DEADLINE: A lot of people say that comedy is harder.

BYRNE: And I’ve said this too. I was chatting with Seth Rogen about that, and he put it in a way that I thought was quite succinct: We can all collectively agree on what is sad, obviously, but we can’t really collectively agree on what is funny. So, it’s a different challenge in that sense. Obviously, I think drama’s very hard too, but there is something about that subjectivity that’s really true. A performance like the one in Legs could so easily be one note, she could be just a hysterical kind of woman who’s hit fever pitch. And when I saw the finished film, I saw how tightly Mary had reined in some things I wanted to do, just to the brink, and then, at other times, let me go. Whenever I wanted to push the humor, I gave her a range of options. Just the way she carved through all that to create this character, and this performance, was really just so compelling and extraordinary. When I saw it, I was like, “Oh my God, what has she done? Wow, this is amazing.”

Melissa McCarthy and Jason Statham in ‘Spy’ Larry Horricks/20th Century Fox Film Corp/ourtesy Everett Collection

DEADLINE: Do you have any gems that you’d like people to check out from your back catalog? Like, your own Criterion Closet…

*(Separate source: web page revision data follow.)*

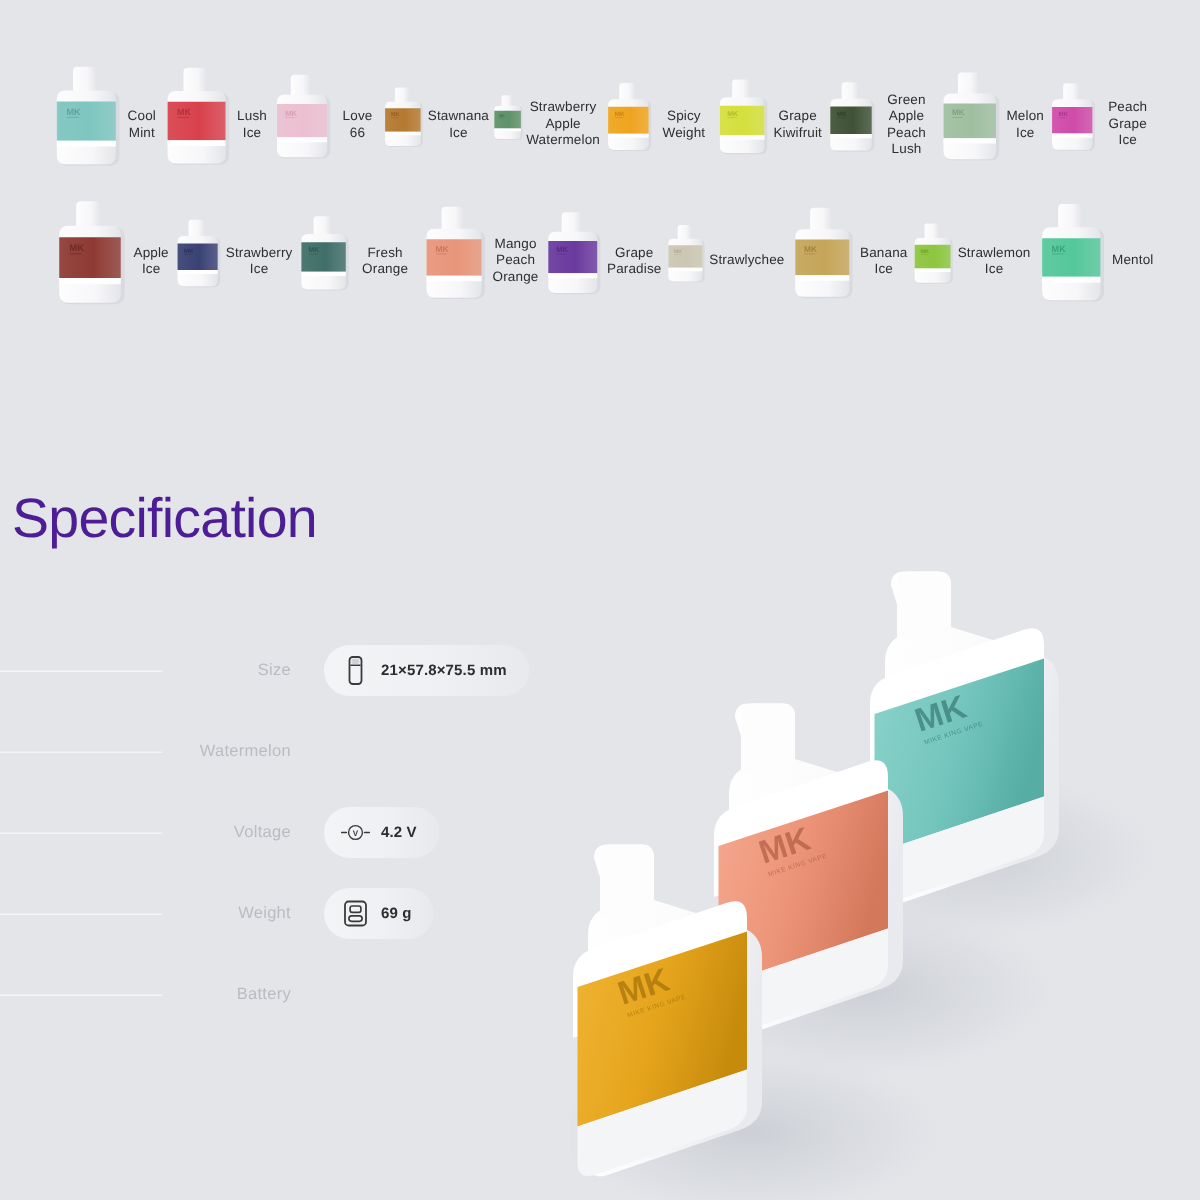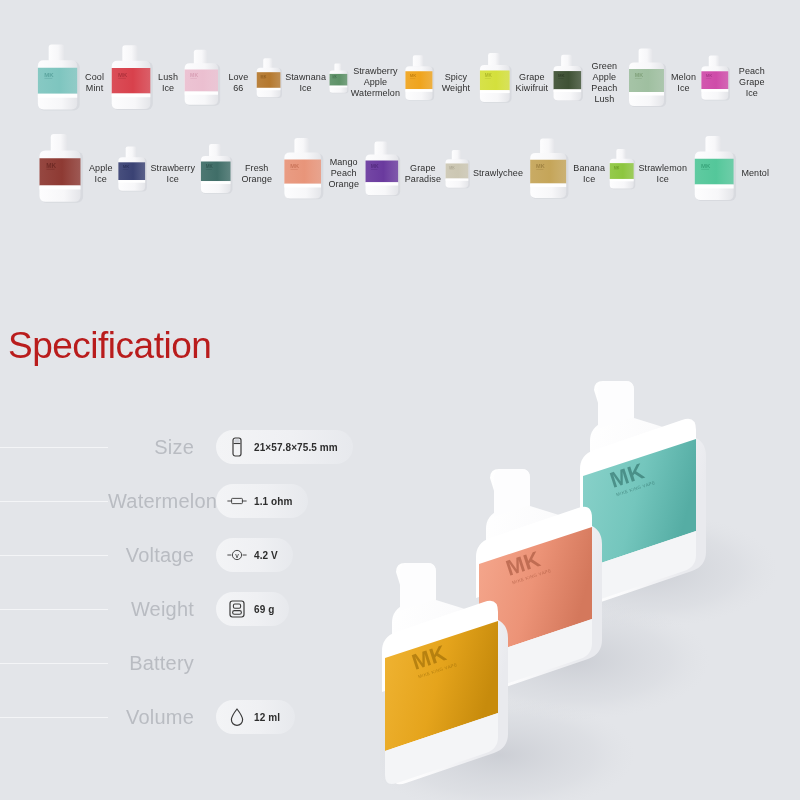--- a/index.html
+++ b/index.html
@@ -66,21 +66,21 @@
   }
 
   
   .spec-title {
     position: absolute;
     left: 8px;
     top: 325px;
     font-size: 37px;
     font-weight: 400;
     letter-spacing: -0.5px;
-    color: #b91c1c;
+    color: #4c1d95;
   }
 
   .spec-list {
     position: absolute;
     left: 0;
     top: 420px;
     width: 400px;
   }
 
   .spec-row {
@@ -97,21 +97,21 @@
     width: 108px;
     height: 1px;
     background: #f4f5f7;
   }
 
   .spec-label {
     position: absolute;
     left: 108px;
     width: 86px;
     text-align: right;
-    font-size: 20px;
+    font-size: 11px;
     color: #b9bcc2;
     letter-spacing: 0.2px;
   }
 
   .spec-pill {
     position: absolute;
     left: 216px;
     display: flex;
     align-items: center;
     gap: 7px;
@@ -679,28 +679,20 @@
           <rect x="6" y="2" width="8" height="18" rx="2.2" fill="none" stroke="#3a3a3a" stroke-width="1.2"></rect>
           <path d="M6.6 7.5 h6.8" stroke="#3a3a3a" stroke-width="1.1"></path>
           <rect x="7.4" y="3.2" width="5.2" height="3.6" rx="1.4" fill="#cfd2d8"></rect>
         </svg>
         <span class="spec-value">21×57.8×75.5 mm</span>
       </div>
     </div>
     <div class="spec-row">
       <div class="spec-line"></div>
       <div class="spec-label">Watermelon</div>
-      <div class="spec-pill">
-        <svg class="spec-icon" viewBox="0 0 26 22">
-          <path d="M1 11 h5" stroke="#3a3a3a" stroke-width="1.2" stroke-linecap="round"></path>
-          <path d="M20 11 h5" stroke="#3a3a3a" stroke-width="1.2" stroke-linecap="round"></path>
-          <rect x="6" y="7.6" width="14" height="6.8" rx="1" fill="none" stroke="#3a3a3a" stroke-width="1.2"></rect>
-        </svg>
-        <span class="spec-value">1.1 ohm</span>
-      </div>
     </div>
     <div class="spec-row">
       <div class="spec-line"></div>
       <div class="spec-label">Voltage</div>
       <div class="spec-pill">
         <svg class="spec-icon" viewBox="0 0 26 22">
           <path d="M1 11 h4.2" stroke="#3a3a3a" stroke-width="1.2" stroke-linecap="round"></path>
           <path d="M20.8 11 h4.2" stroke="#3a3a3a" stroke-width="1.2" stroke-linecap="round"></path>
           <circle cx="13" cy="11" r="6" fill="none" stroke="#3a3a3a" stroke-width="1.2"></circle>
           <text x="13" y="14.4" text-anchor="middle" font-family="Liberation Sans, sans-serif" font-size="7" font-weight="700" fill="#3a3a3a">V</text>
@@ -716,30 +708,20 @@
           <rect x="3" y="3" width="14" height="16" rx="2.4" fill="none" stroke="#3a3a3a" stroke-width="1.2"></rect>
           <rect x="6.4" y="6" width="7.2" height="4.2" rx="1.4" fill="none" stroke="#3a3a3a" stroke-width="1.1"></rect>
           <rect x="5.6" y="12.6" width="8.8" height="3.6" rx="1.8" fill="none" stroke="#3a3a3a" stroke-width="1.1"></rect>
         </svg>
         <span class="spec-value">69 g</span>
       </div>
     </div>
     <div class="spec-row">
       <div class="spec-line"></div>
       <div class="spec-label">Battery</div>
-    </div>
-    <div class="spec-row">
-      <div class="spec-line"></div>
-      <div class="spec-label">Volume</div>
-      <div class="spec-pill">
-        <svg class="spec-icon" viewBox="0 0 20 22">
-          <path d="M10 3 C10 3 4.4 10.2 4.4 13.8 a5.6 5.6 0 0 0 11.2 0 C15.6 10.2 10 3 10 3 z" fill="none" stroke="#3a3a3a" stroke-width="1.2" stroke-linejoin="round"></path>
-        </svg>
-        <span class="spec-value">12 ml</span>
-      </div>
     </div>
   </div>
 
 <div class="product-stage">
   <svg width="420" height="470" viewBox="0 0 420 470" xmlns="http://www.w3.org/2000/svg" aria-hidden="true">
     <defs>
       <linearGradient id="whiteBody" x1="0" y1="0" x2="1" y2="0.4">
         <stop offset="0%" stop-color="#ffffff"></stop>
         <stop offset="55%" stop-color="#fbfbfc"></stop>
         <stop offset="100%" stop-color="#e9eaee"></stop>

BYRNE: [Laughs.] The Criterion Closet of Rose Byrne! I’m trying to think… You know what’s been lovely is people discovering the movie Spy. It’s such a wonderful comedy with Melissa McCarthy and Jason Statham and myself and Jude Law. It’s so funny. And Melissa is so funny in this movie. And it actually did pretty well, but it’s just not one of those comedies that’s as known as Bridesmaids. Paul Feig directed it. [Pauses] I also did a film with Snoop Dogg called The Tenants. That was pretty fun.

DEADLINE: So, should people watch these movies to chill out after watching If I Had Legs I’d Kick You?

BYRNE: Yes. That’s a great way to sell it. They should. They should absolutely watch it to decompress, yeah. Particularly Spy. That’s the perfect film to decompress with!